**Task to carry out:**
Nothing but the lines from the one including "width:178px; height:23px; border:3px" through the last line of the entries, restated exactly, should appear in the answer; omit the pictures.

**** Listed entries

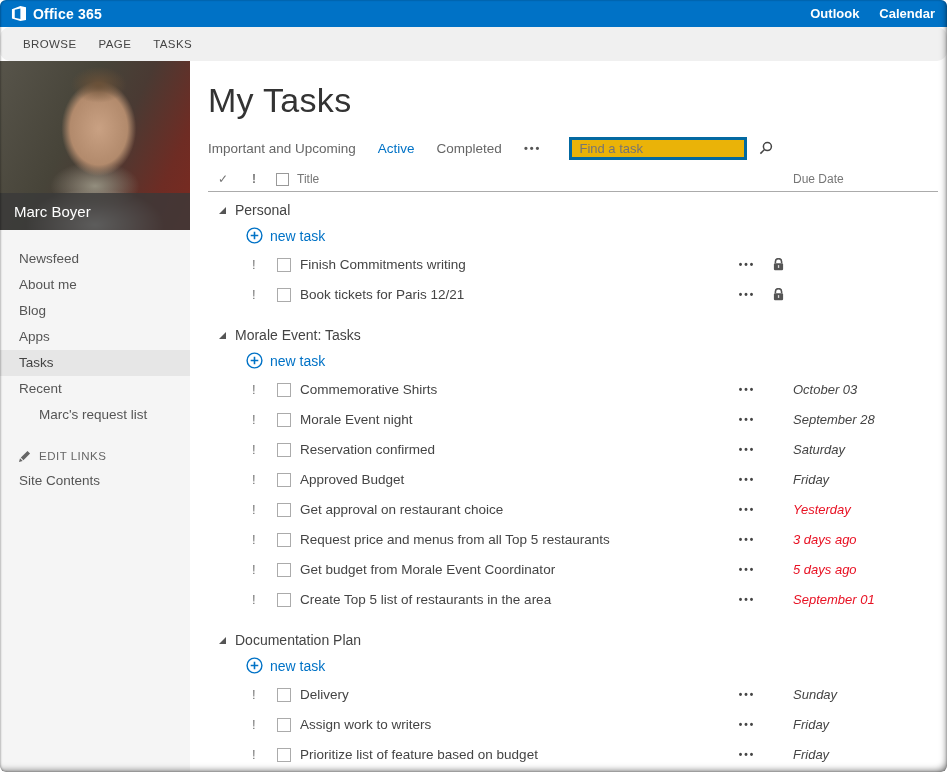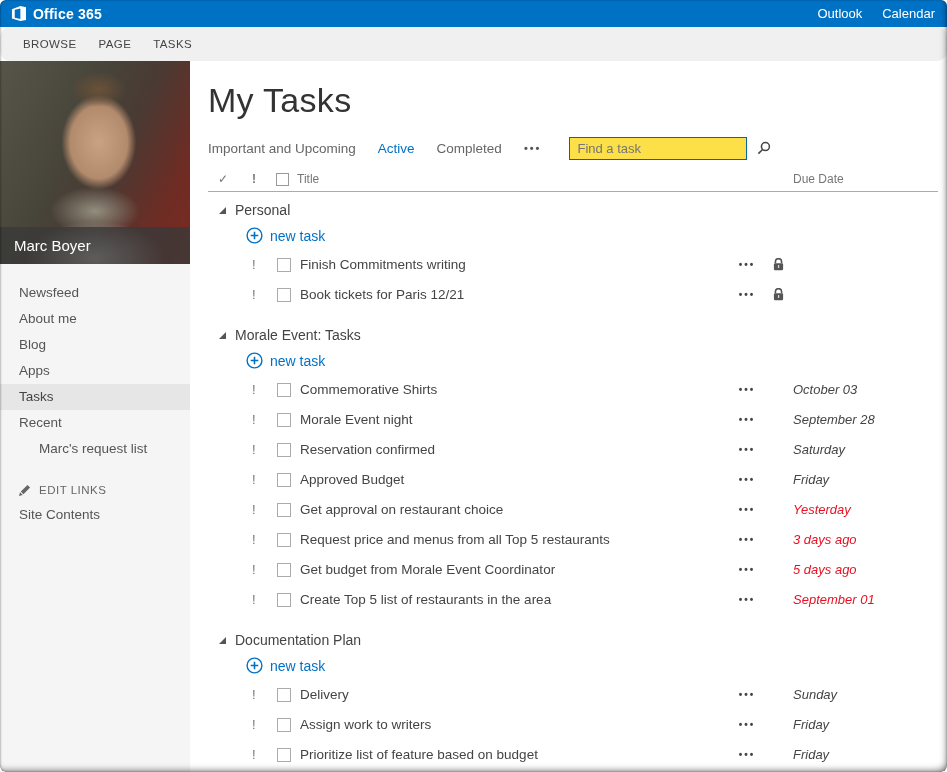--- a/index.html
+++ b/index.html
@@ -20,7 +20,7 @@
   }
   .brand { display:flex; align-items:center; gap:7px; font-size:14px; font-weight:600; letter-spacing:.2px; }
   .suite-links { display:flex; gap:20px; font-size:13px; }
-  .suite-links span { cursor:pointer; }
+  .suite-links span { cursor:pointer;font-weight:bold; }
   
   .ribbon { height:34px; background:#f0f0f0; display:flex; align-items:center; padding-left:12px;border-radius:10px; }
   .ribbon-tab { padding:0 11px; font-size:11.5px; color:#444; letter-spacing:.4px; cursor:pointer; }

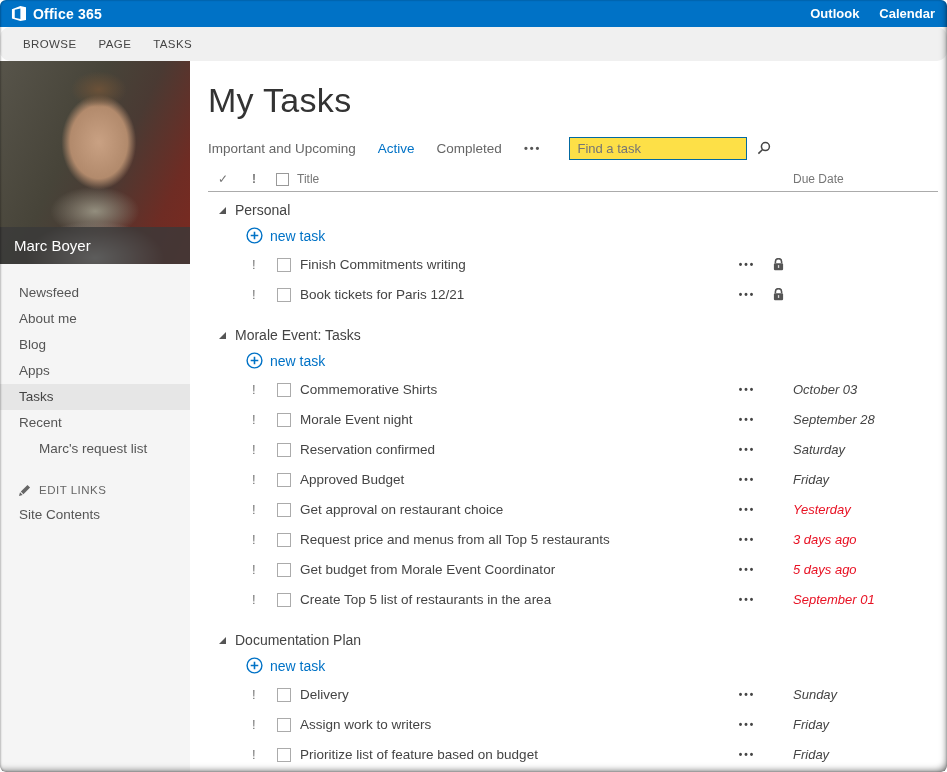--- a/index.html
+++ b/index.html
@@ -55,7 +55,7 @@
   .view { margin-right:22px; cursor:pointer; }
   .view.active { color:#0072C6; }
   .views-more { margin-right:28px; color:#555; font-weight:bold; font-size:11px; letter-spacing:2px; cursor:pointer; }
-  .search-box { width:178px; height:23px; border:1px solid #0369a1; background:#fde047; display:flex; align-items:center; }
+  .search-box { width:178px; height:23px; border:3px solid #0369a1; background:#eab308; display:flex; align-items:center; }
   .search-input { flex:1; border:none; outline:none; padding:0 4px 0 7px; font-size:13px; color:#444; font-family:inherit; background:transparent; }
   .search-icon { margin-right:6px; display:flex; cursor:pointer; }
   

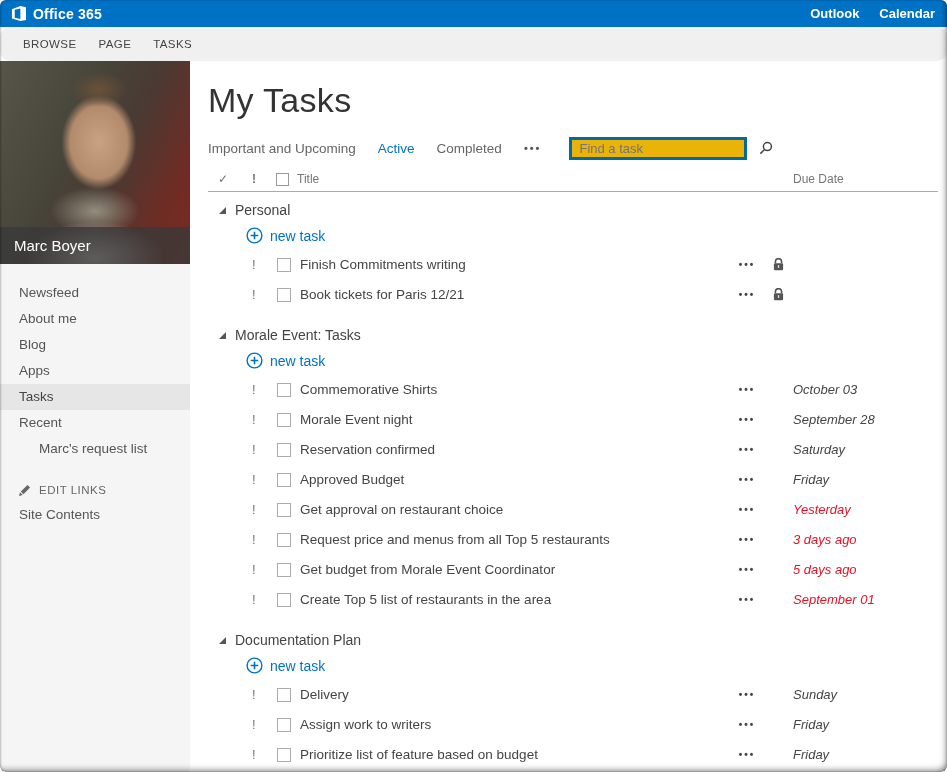--- a/index.html
+++ b/index.html
@@ -28,7 +28,7 @@
   .content { display:flex; height:711px; }
   .sidebar { width:190px; flex-shrink:0; background:#f5f5f5; }
   .photo {
-    height:203px; position:relative;
+    height:169px; position:relative;
     background:
       radial-gradient(ellipse 40px 26px at 52% 14%, #6b5138 0%, rgba(107,81,56,0) 70%),
       radial-gradient(ellipse 52px 66px at 52% 40%, #c9a183 0%, #b28a6c 55%, rgba(178,138,108,0) 72%),

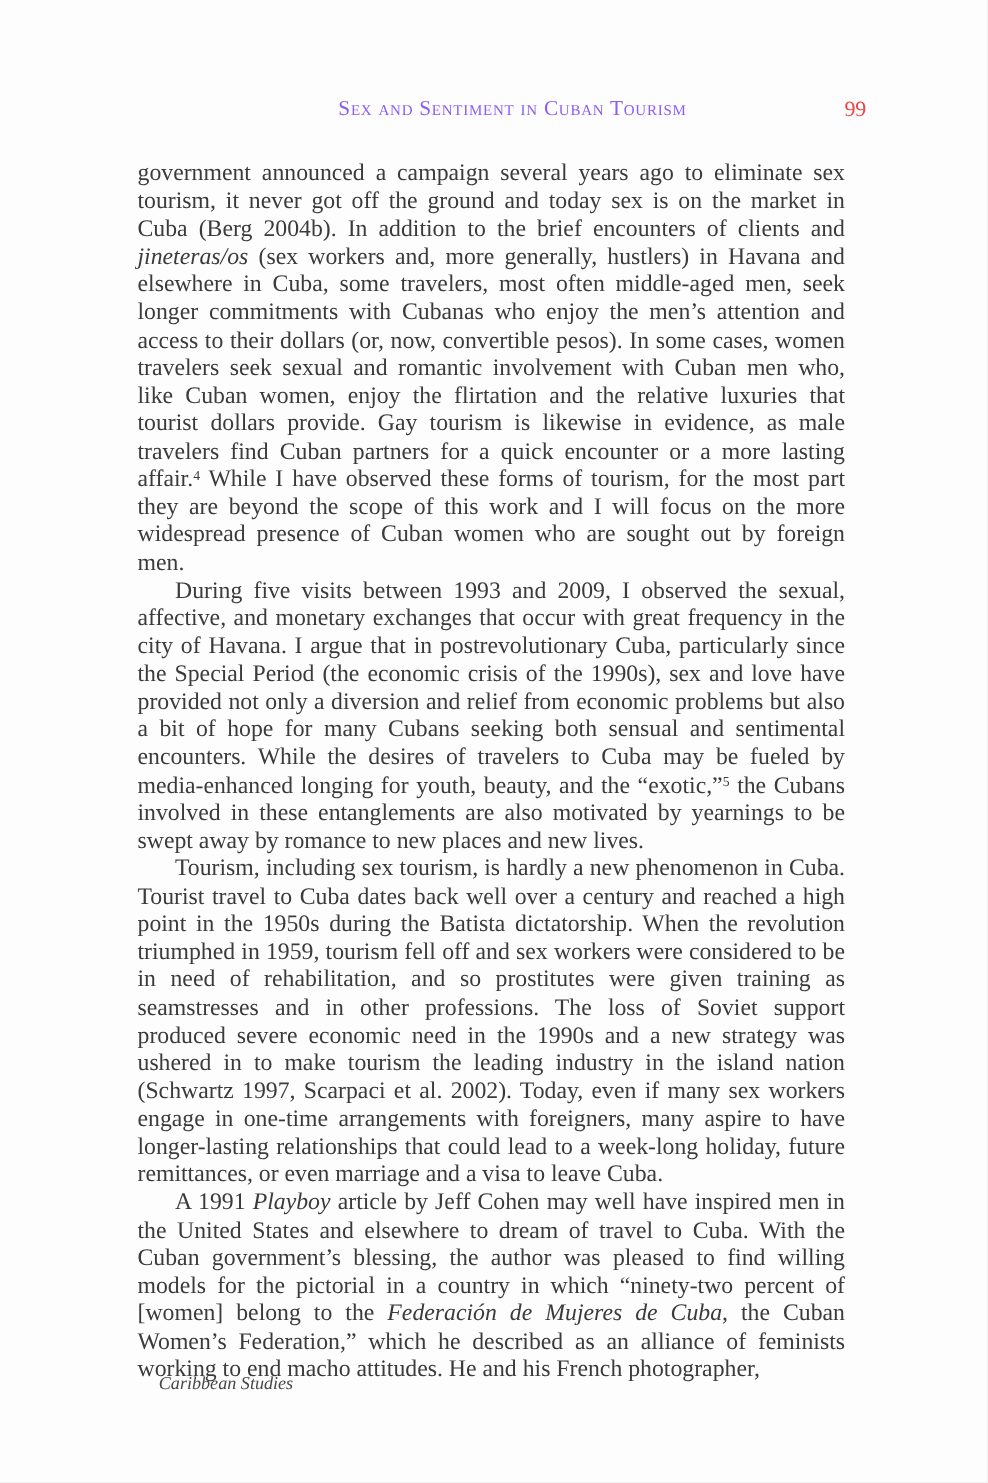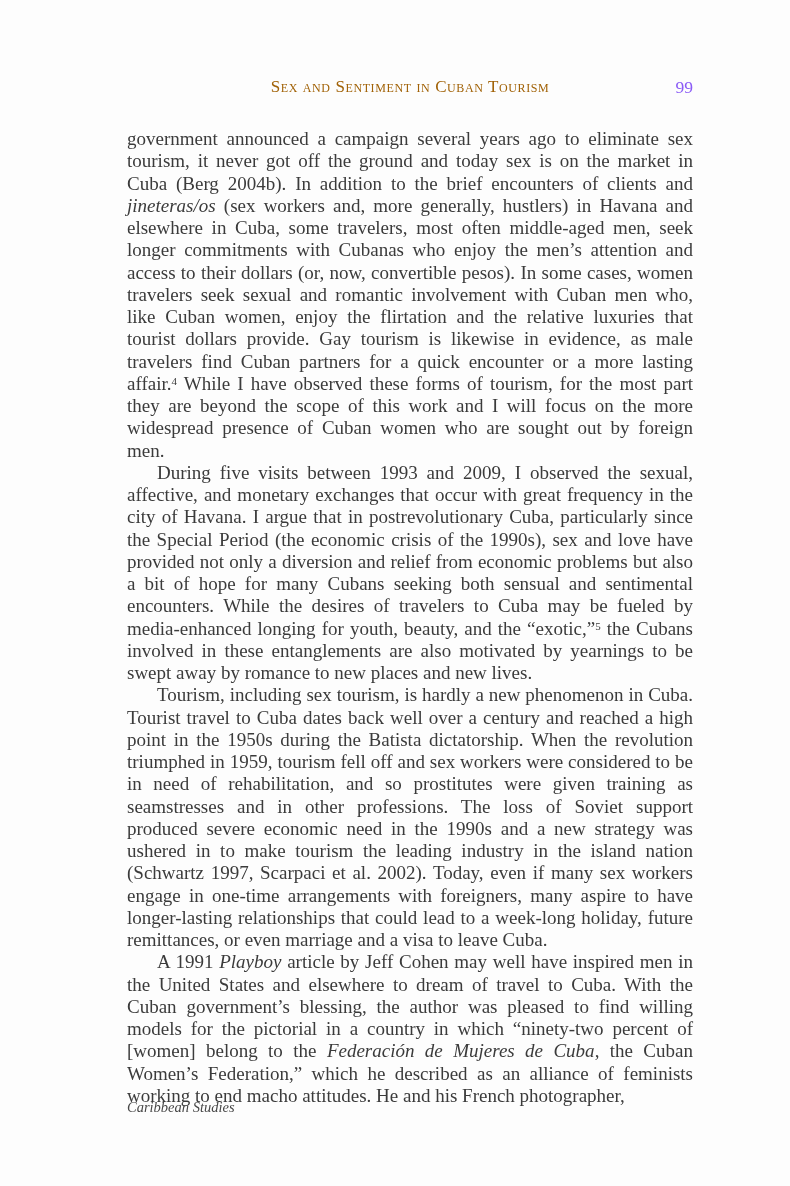--- a/index.html
+++ b/index.html
@@ -30,7 +30,7 @@
     font-variant: small-caps;
     font-size: 17px;
     letter-spacing: 0.6px;
-    color: #a16207;
+    color: #8b5cf6;
   }
   .running-header .pagenum {
     position: absolute;

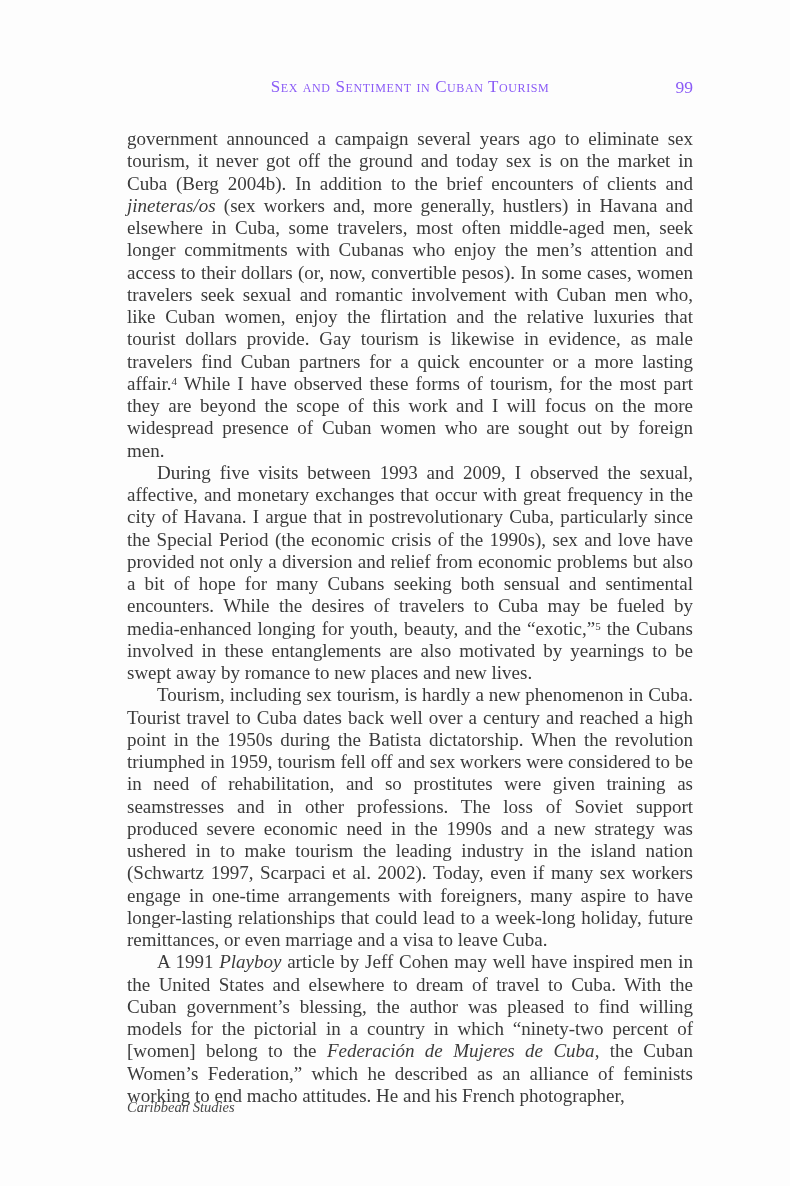--- a/index.html
+++ b/index.html
@@ -37,7 +37,7 @@
     right: 0;
     top: 0;
     font-size: 17.5px;
-    color: #8b5cf6;
+    color: #ef4444;
   }
   .body-text {
     position: absolute;

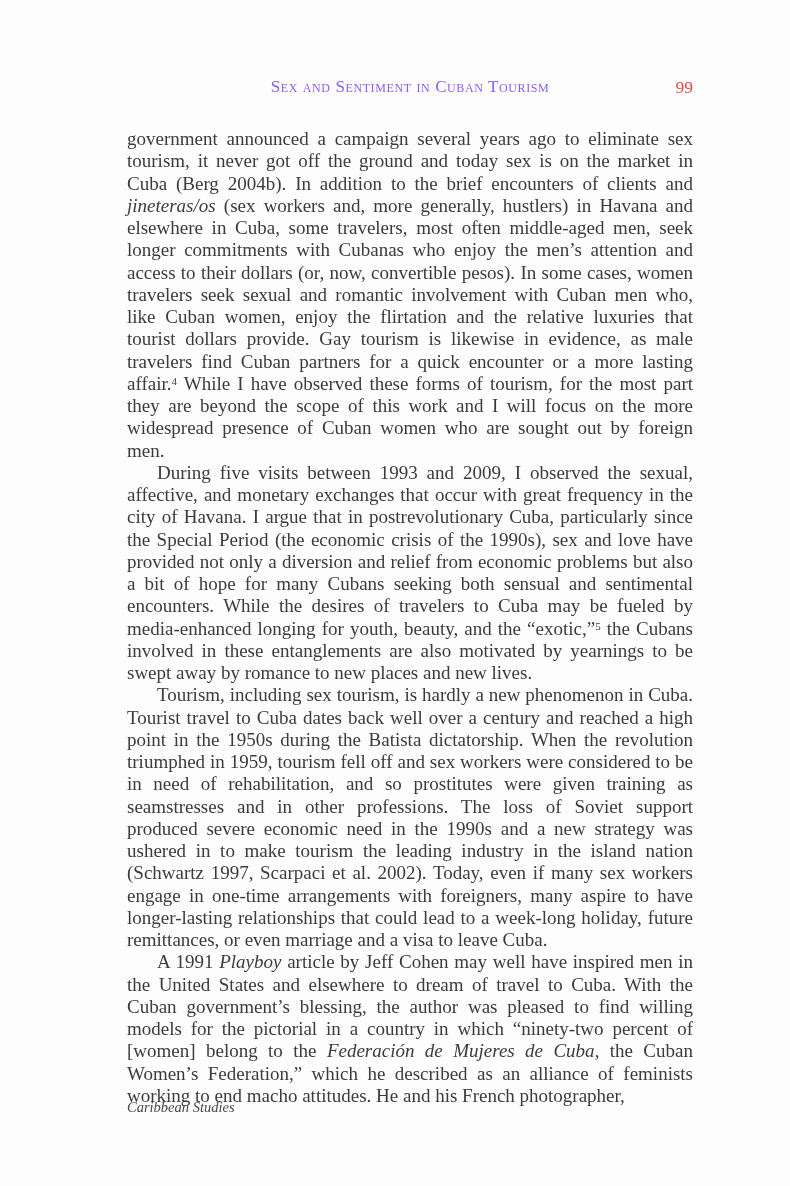--- a/index.html
+++ b/index.html
@@ -42,7 +42,7 @@
   .body-text {
     position: absolute;
     top: 128px;
-    left: 127px;
+    left: 110px;
     width: 566px;
   }
   .body-text p.para {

********

**Result of this exercise:**
+  .search-box { width:178px; height:23px; border:3px solid #0369a1; background:#eab308; display:flex; align-items:center; }
   .search-input { flex:1; border:none; outline:none; padding:0 4px 0 7px; font-size:13px; color:#444; font-family:inherit; background:transparent; }
   .search-icon { margin-right:6px; display:flex; cursor:pointer; }
   

--- a/index.html
+++ b/index.html
@@ -28,7 +28,7 @@
   .content { display:flex; height:711px; }
   .sidebar { width:190px; flex-shrink:0; background:#f5f5f5; }
   .photo {
-    height:203px; position:relative;
+    height:169px; position:relative;
     background:
       radial-gradient(ellipse 40px 26px at 52% 14%, #6b5138 0%, rgba(107,81,56,0) 70%),
       radial-gradient(ellipse 52px 66px at 52% 40%, #c9a183 0%, #b28a6c 55%, rgba(178,138,108,0) 72%),

--- a/index.html
+++ b/index.html
@@ -30,7 +30,7 @@
     font-variant: small-caps;
     font-size: 17px;
     letter-spacing: 0.6px;
-    color: #a16207;
+    color: #8b5cf6;
   }
   .running-header .pagenum {
     position: absolute;

--- a/index.html
+++ b/index.html
@@ -37,7 +37,7 @@
     right: 0;
     top: 0;
     font-size: 17.5px;
-    color: #8b5cf6;
+    color: #ef4444;
   }
   .body-text {
     position: absolute;

--- a/index.html
+++ b/index.html
@@ -42,7 +42,7 @@
   .body-text {
     position: absolute;
     top: 128px;
-    left: 127px;
+    left: 110px;
     width: 566px;
   }
   .body-text p.para {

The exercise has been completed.